Arkady Volozh built Yandex into Russia’s dominant internet company — the search engine that beat Google on its home turf, and the platform that grew into Russia’s equivalent of Google, Uber, and Amazon combined. He launched it in 1997 — more than a year before Google was even incorporated — built a search engine specifically engineered for the grammatical complexity of the Russian language, and took the company public on NASDAQ in 2011. Then Vladimir Putin ordered the invasion of Ukraine, and Volozh found himself unable to remain both a Russian technology leader and a moral human being. His story is, among other things, one of the most painful exits in technology history.

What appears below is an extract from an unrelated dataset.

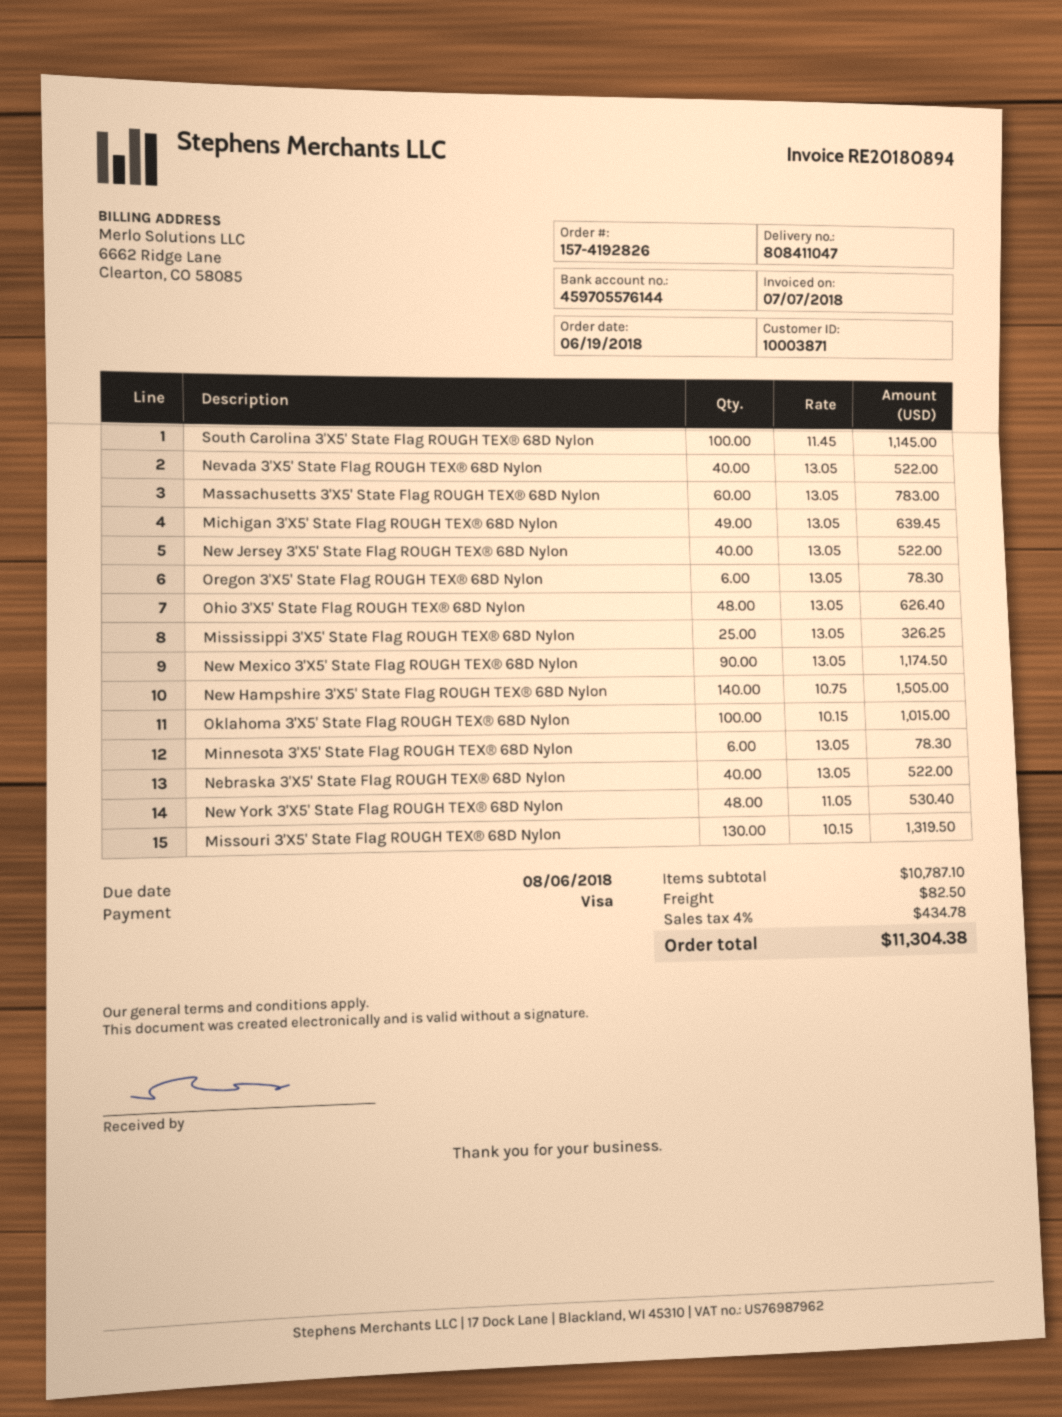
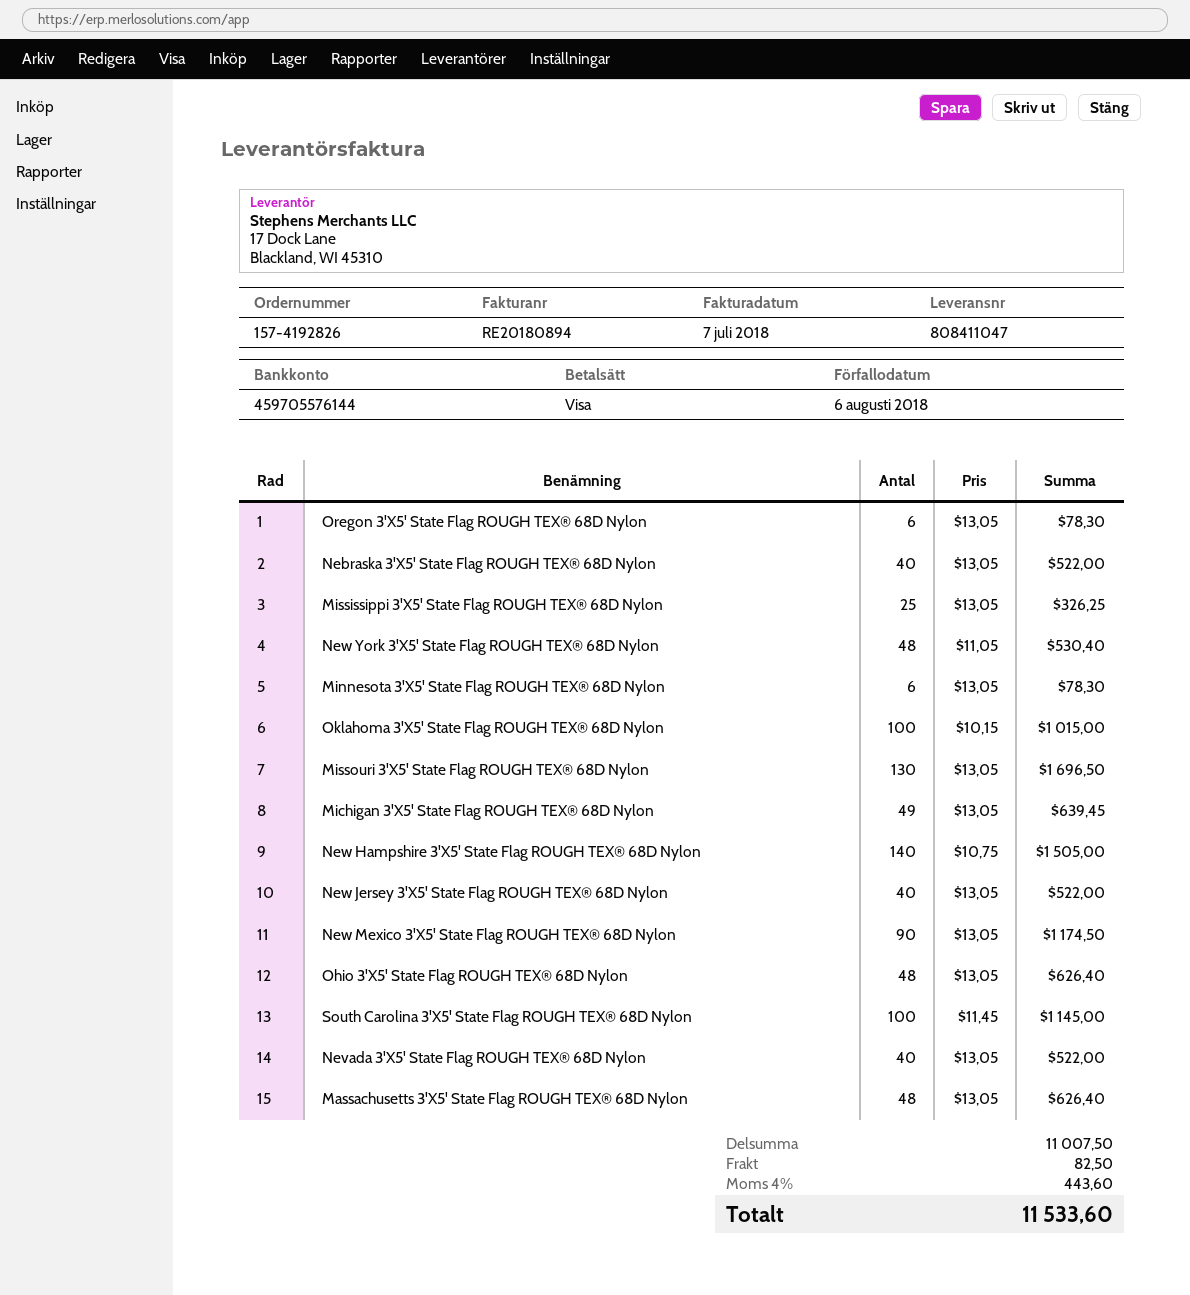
Massachusetts 3'X5' State Flag ROUGH TEX® 68D Nylon: 60 x 13.05 = 783.00 -> 48 x 13.05 = 626.40
Missouri 3'X5' State Flag ROUGH TEX® 68D Nylon: 130 x 10.15 = 1319.50 -> 130 x 13.05 = 1696.50
subtotal: 10787.10 -> 11007.50
tax: 4% = 434.78 -> 4% = 443.60
total: 11304.38 -> 11533.60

CompTek and the Late Soviet Period

Arkady Volozh was born on February 11, 1964, in Guryev, Kazakhstan (then part of the Soviet Union) to a family with Jewish heritage. His father was a musician; his mother worked in oil and gas. He studied applied mathematics at the Institute of Oil and Gas Industry in Moscow, graduating in 1986, and spent several years working in a research institute.

The late Soviet period was an unusual moment for technology entrepreneurship: the planned economy was loosening, cooperatives were being permitted, and technically skilled people could create small businesses in ways that had been impossible a decade earlier. Volozh and a partner founded CompTek in 1989 — an import and distribution business for computing equipment, initially bringing in foreign hardware for Soviet institutions that were beginning to acquire personal computers. It was the kind of business that the early post-Soviet chaos allowed: arbitrage between Western and Soviet prices, conducted by people with technical knowledge and tolerance for the institutional uncertainty of a collapsing planned economy.

CompTek survived the Soviet collapse, the hyperinflation of the early 1990s, and the financial crisis of 1998 — partly because technology imports had genuine demand, and partly because Volozh proved adept at operating in environments where the rules were unclear. The experience of running a technology business through the Soviet collapse and its aftermath gave him a tolerance for uncertainty that would serve him well.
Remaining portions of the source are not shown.